Bisnis.com, JAKARTA – Otoritas Jasa Keuangan mendorong agar proses restrukturisasi kredit bermasalah dilakukan antarbank sehingga menghindari pemerintah terjun langsung mengambil alih aset bank yang bermasalah.
Ketua Dewan Komisioner OJK Wimboh Santoso mengatakan pemerintah tidak punya keahlian dalam menangani aset kredit bermasalah sehingga akan sulit melakukan penagihan kembali.
“Pemerintah coba kita hindari langsung ambil alih kredit-kredit [bermasalah] itu seperti BPPN [Badan Penyehatan Perbankan Nasional] dulu. Kita hindari itu. Karena pemerintah tidak punya expertise melakukan due diligence kepada bisnis-bisnis itu. Di samping itu, jumlahnya pasti akan besar,” kata Wimboh, Kamis (16/4/2020) malam.
Wimboh menjelaskan, dalam melakukan restrukturisasi kredit bermasalah, OJK akan mengoptimalkan perbankan. Bank, khususnya bank besar dan bank pelat merah, akan dijadikan sebagai hub oleh pemerintah dalam penyaluran likuiditas untuk membantu bank maupun lembaga keuangan nonbank yang bermasalah di tengah penyebaran pandemi Covid-19.
Skenarionya, kata Wimboh, yakni melakukan business as usual, di mana bank dapat menggunakan underlying asset untuk meminjam ke bank lain atau Bank Indonesia. Selain itu, pemerintah juga dapat menempatkan dana di beberapa bank seperti pada 2008 untuk mendukung likuiditas bank.

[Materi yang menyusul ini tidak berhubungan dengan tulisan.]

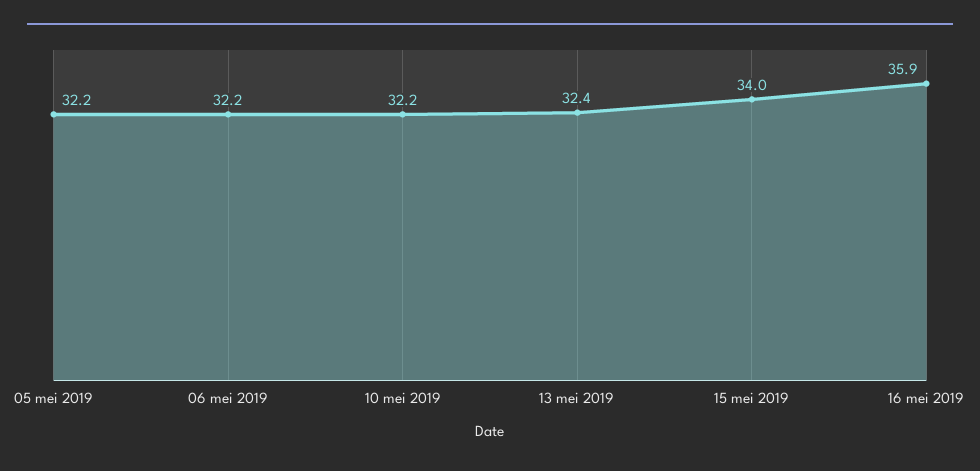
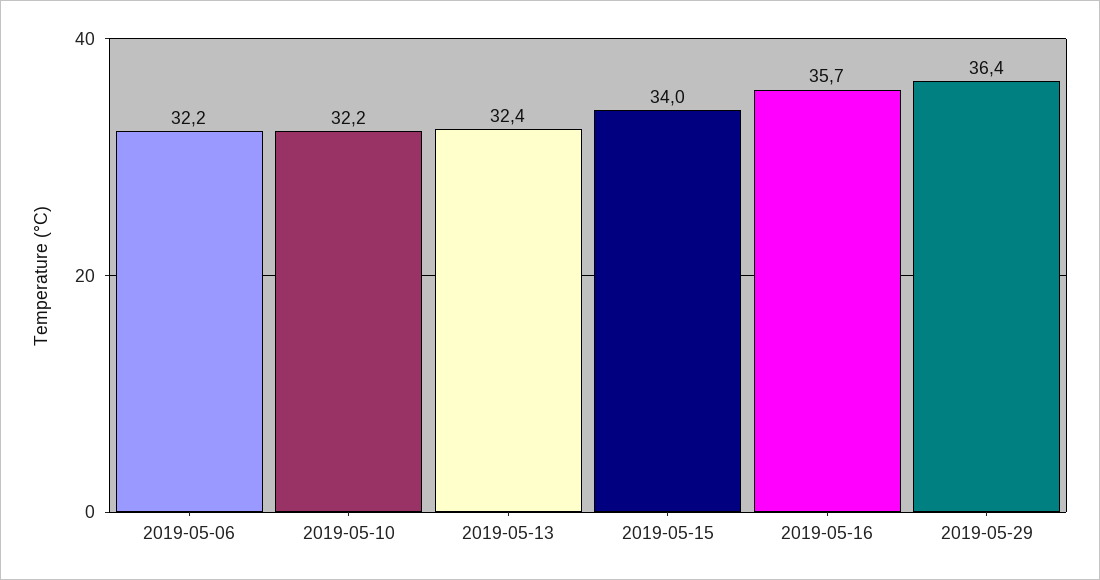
05 mei 2019: 32.2 -> none
16 mei 2019: 35.9 -> 35.7
2019-05-29: none -> 36.4

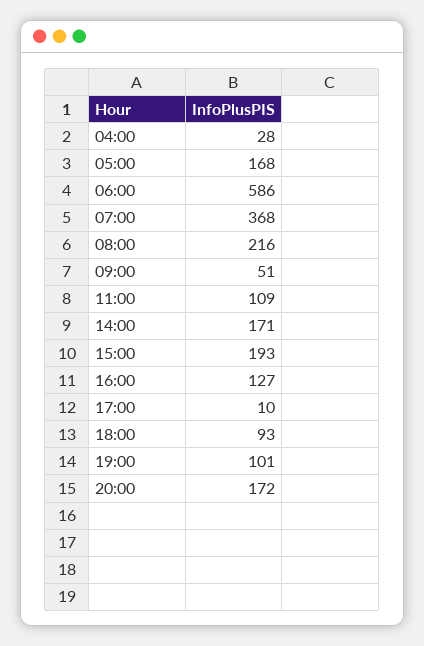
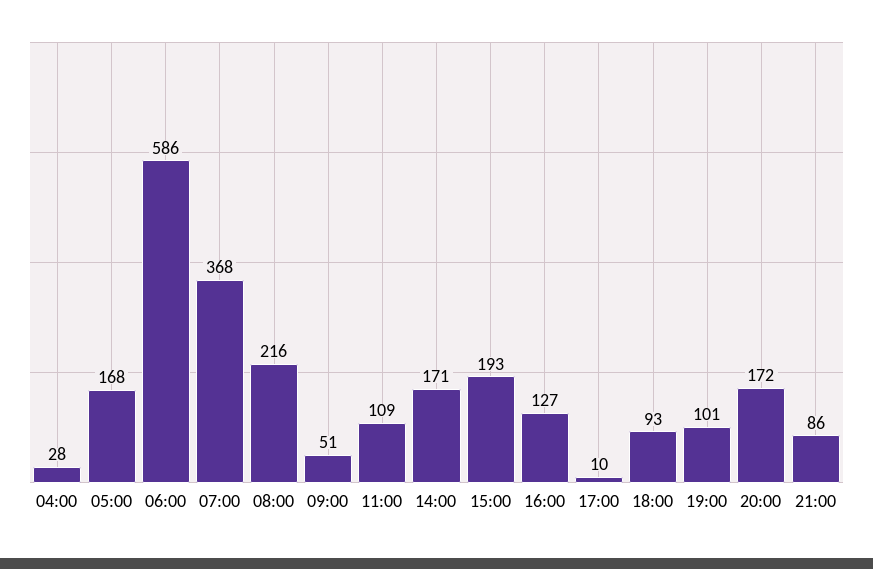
21:00: none -> 86

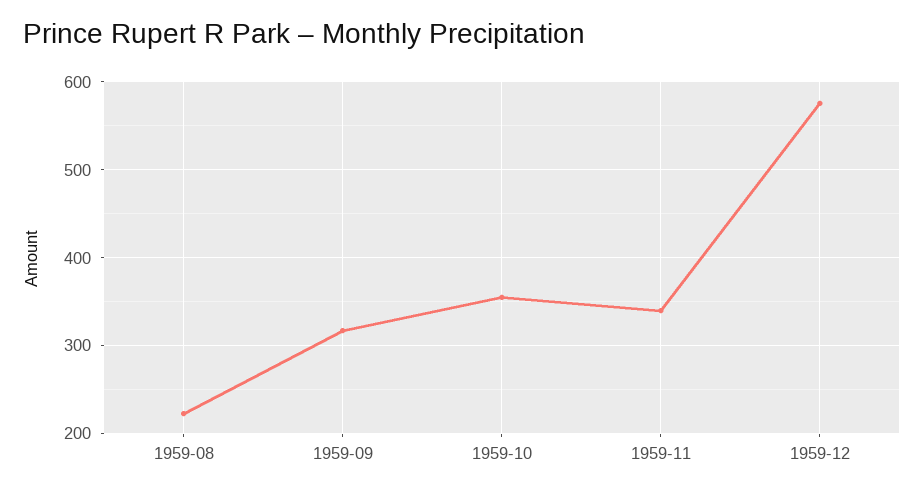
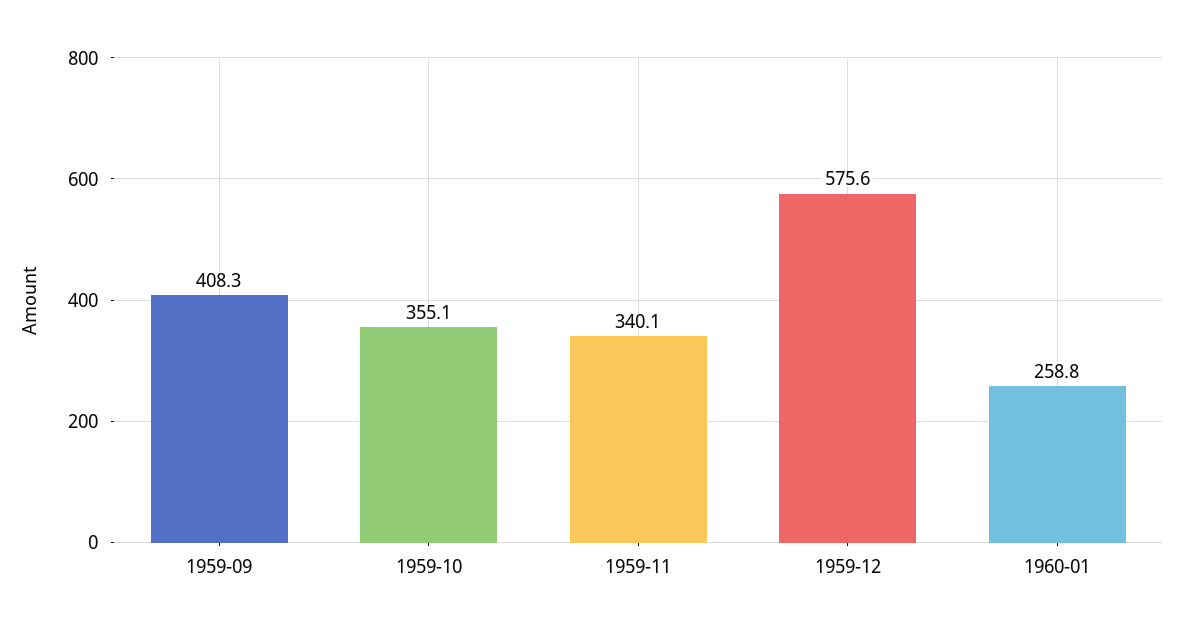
1959-08: 220 -> none
1959-09: 320 -> 408.3
1960-01: none -> 258.8

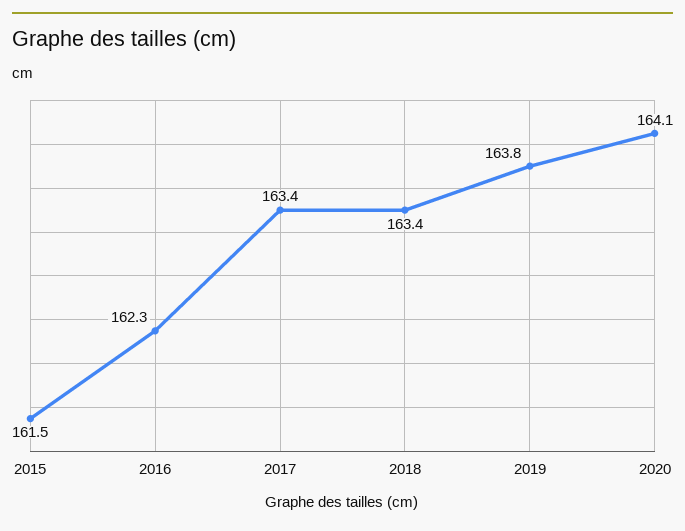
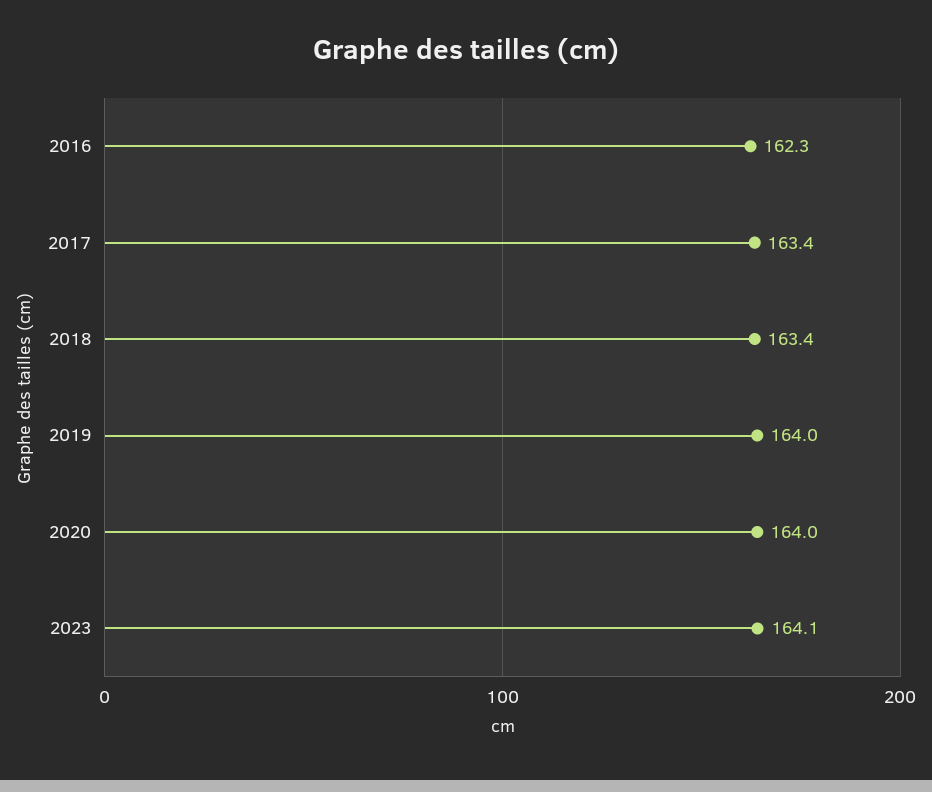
2015: 161.5 -> none
2019: 163.8 -> 164
2020: 164.1 -> 164
2023: none -> 164.1

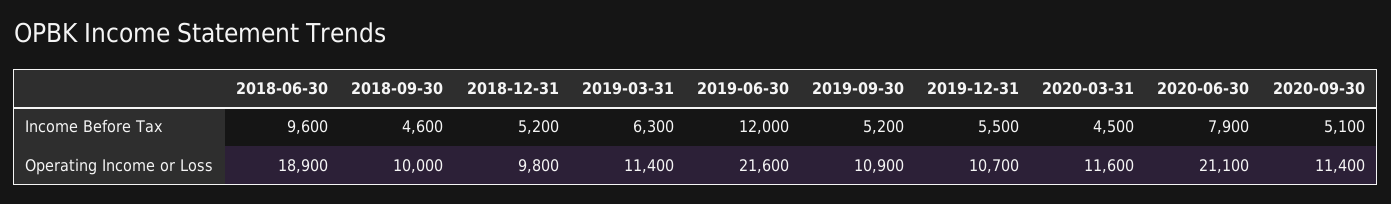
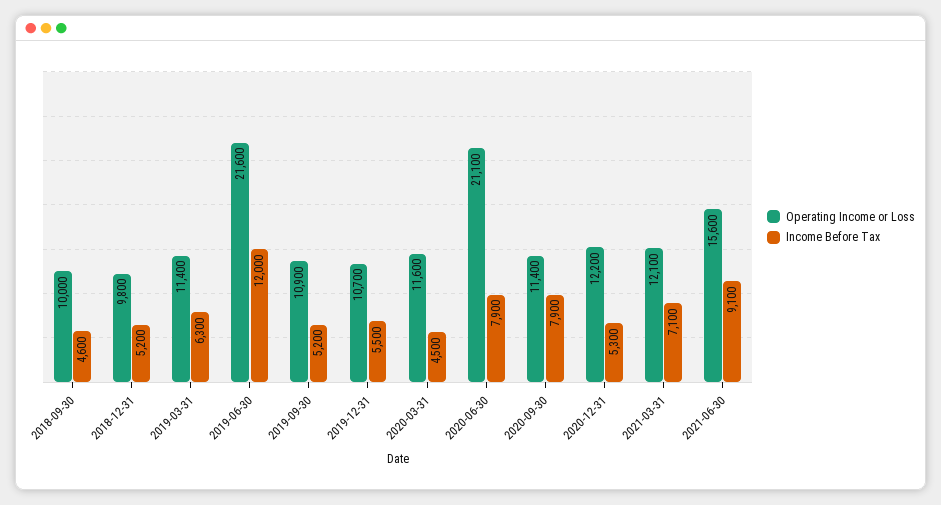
Income Before Tax, 2018-06-30: 9600 -> none
Income Before Tax, 2020-09-30: 5100 -> 7900
Operating Income or Loss, 2018-06-30: 18900 -> none
Operating Income or Loss, 2020-12-31: none -> 12200
Income Before Tax, 2020-12-31: none -> 5300
Operating Income or Loss, 2021-03-31: none -> 12100
Income Before Tax, 2021-03-31: none -> 7100
Operating Income or Loss, 2021-06-30: none -> 15600
Income Before Tax, 2021-06-30: none -> 9100

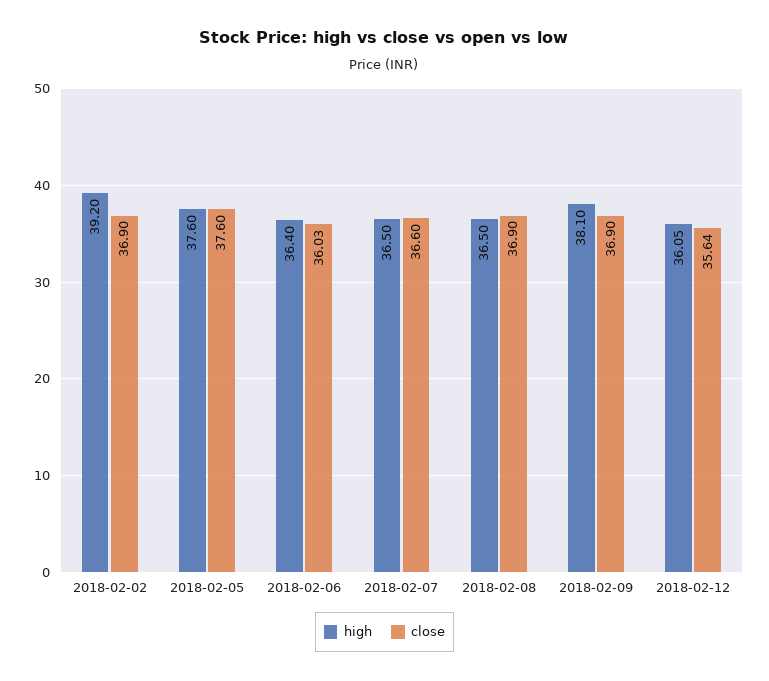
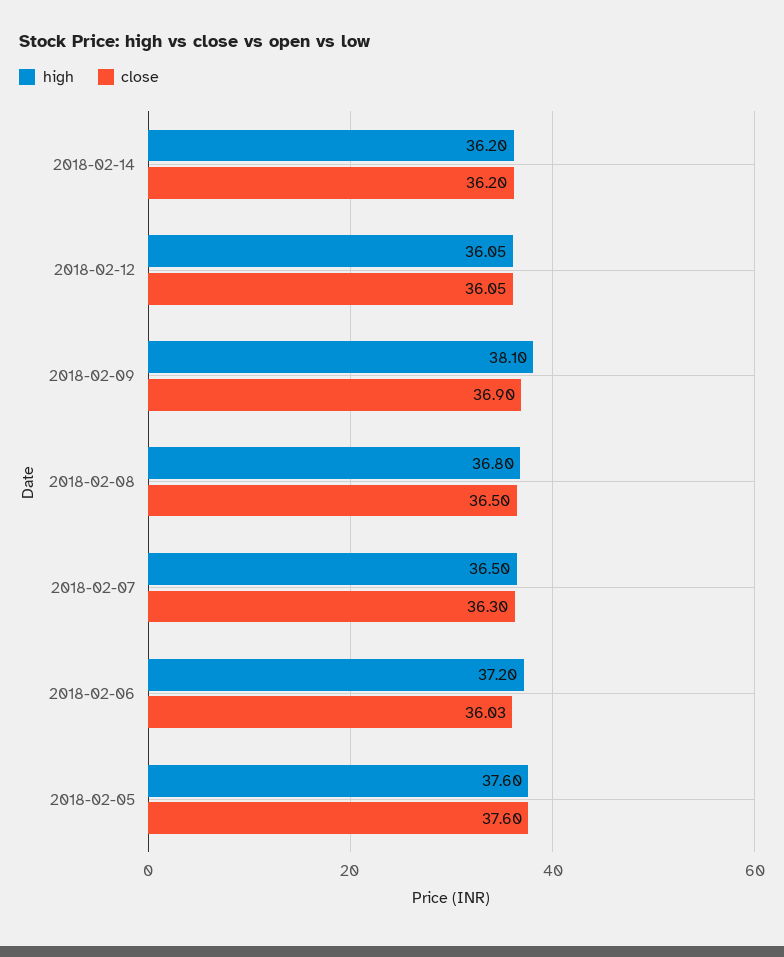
high, 2018-02-02: 39.2 -> none
close, 2018-02-02: 36.9 -> none
high, 2018-02-06: 36.4 -> 37.2
close, 2018-02-07: 36.6 -> 36.3
high, 2018-02-08: 36.5 -> 36.8
close, 2018-02-08: 36.9 -> 36.5
close, 2018-02-12: 35.64 -> 36.05
high, 2018-02-14: none -> 36.2
close, 2018-02-14: none -> 36.2

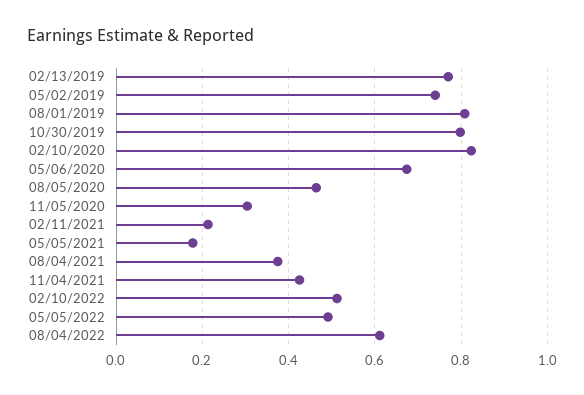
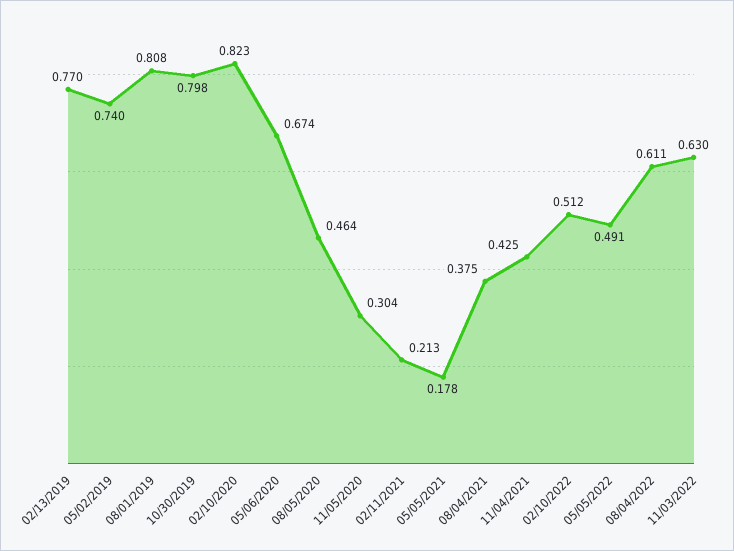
11/03/2022: none -> 0.63

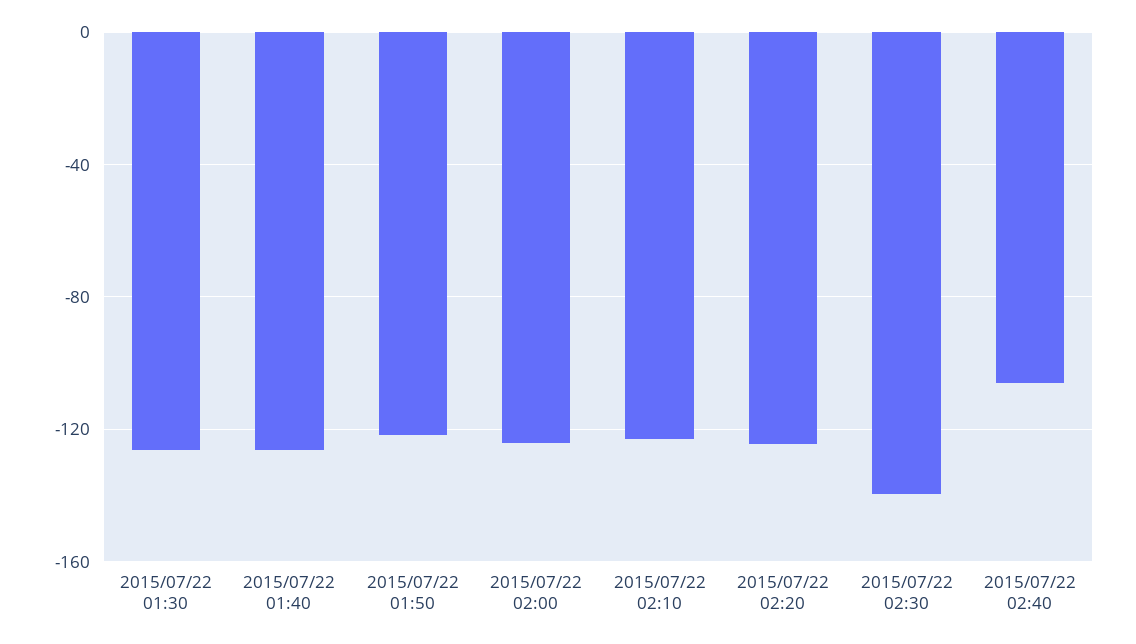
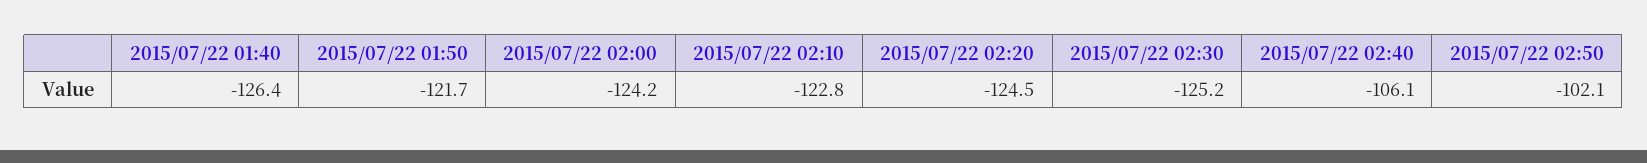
2015/07/22 01:30: -125 -> none
2015/07/22 02:30: -140 -> -125.2
2015/07/22 02:50: none -> -102.1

Lantas, kalau sampai ada bank atau lembaga keuangan yang sudah tidak bisa lagi dapat pinjaman perbankan, OJK akan memanggil pemilik dan meminta untuk setor modal. Skema lainnya yakni dengan mendorong bank menjual aset kreditnya kepada bank lain.
Baca Juga
“Di sinilah bank harus memasukkan kredit yang dibeli dari bank lain dalam skema collection atau restrukturisasi. Jadi dibereskan di asset management unit. Sehingga konsekuensinya bank dijadikan hub sebagai pemerintah menyalurkan dana dan pemerintah akan punya unit restructuring yang cukup besar. Itu skenarionya. Sebab jika pemerintah langsung beli, akan sulit memverifikasi, mengelola dan menagihnya,” tutur Wimboh.
Karyawan berada di dekat logo Otoritas Jasa Keuangan di Jakarta, Jumat (17/1/2020). Bisnis/Abdullah Azzam
Akan halnya realisasi proses restrukturisasi pinjaman di bank dan lembaga pembiayaan yang masih mengalami banyak kendala dan dikeluhkan masyarakat, Wimboh mengakui masih ada sejumlah distorsi. Dia juga menyebutkan bahwa lembaga keuangan saat ini belum siap dengan penanganan restrukturisasi massal.
“Justru ini kita pasang mata dan telinga dan kumpulkan sebanyak-banyaknya. Dan semua distorisi itu kita tackle. Inilah yang tiap hari kami lakukan bersama industri jasa keuangan karena tidak akan ada yang smooth, sedikit-sedikit sih yang menyimpang, pasti ada.”
Pada krisis 1998 pemerintah melalui Bantuan Likuiditas Bank Indonesia (BLBI) melakukan restrukturisasi perbankan. BLBI adalah skema bantuan yang diberikan Bank Indonesia kepada bank-bank yang mengalami masalah likuiditas pada saat terjadinya krisis moneter 1998 di Indonesia.
Skema ini dilakukan berdasarkan perjanjian Indonesia dengan IMF dalam mengatasi masalah krisis. Pada Desember 1998, BI telah menyalurkan BLBI sebesar Rp 147,7 triliun kepada 48 bank. Audit BPK terhadap penggunaan dana BLBI oleh 48 bank menyimpulkan telah terjadi indikasi penyimpangan sebesar Rp138 triliun.
Dana BLBI banyak yang diselewengkan oleh penerimanya. Proses penyalurannya pun banyak yang melalui penyimpangan. Beberapa mantan direktur BI telah menjadi terpidana kasus penyelewengan dana BLBI, antara lain Paul Sutopo Tjokronegoro, Hendro Budiyanto, dan Heru Supratomo.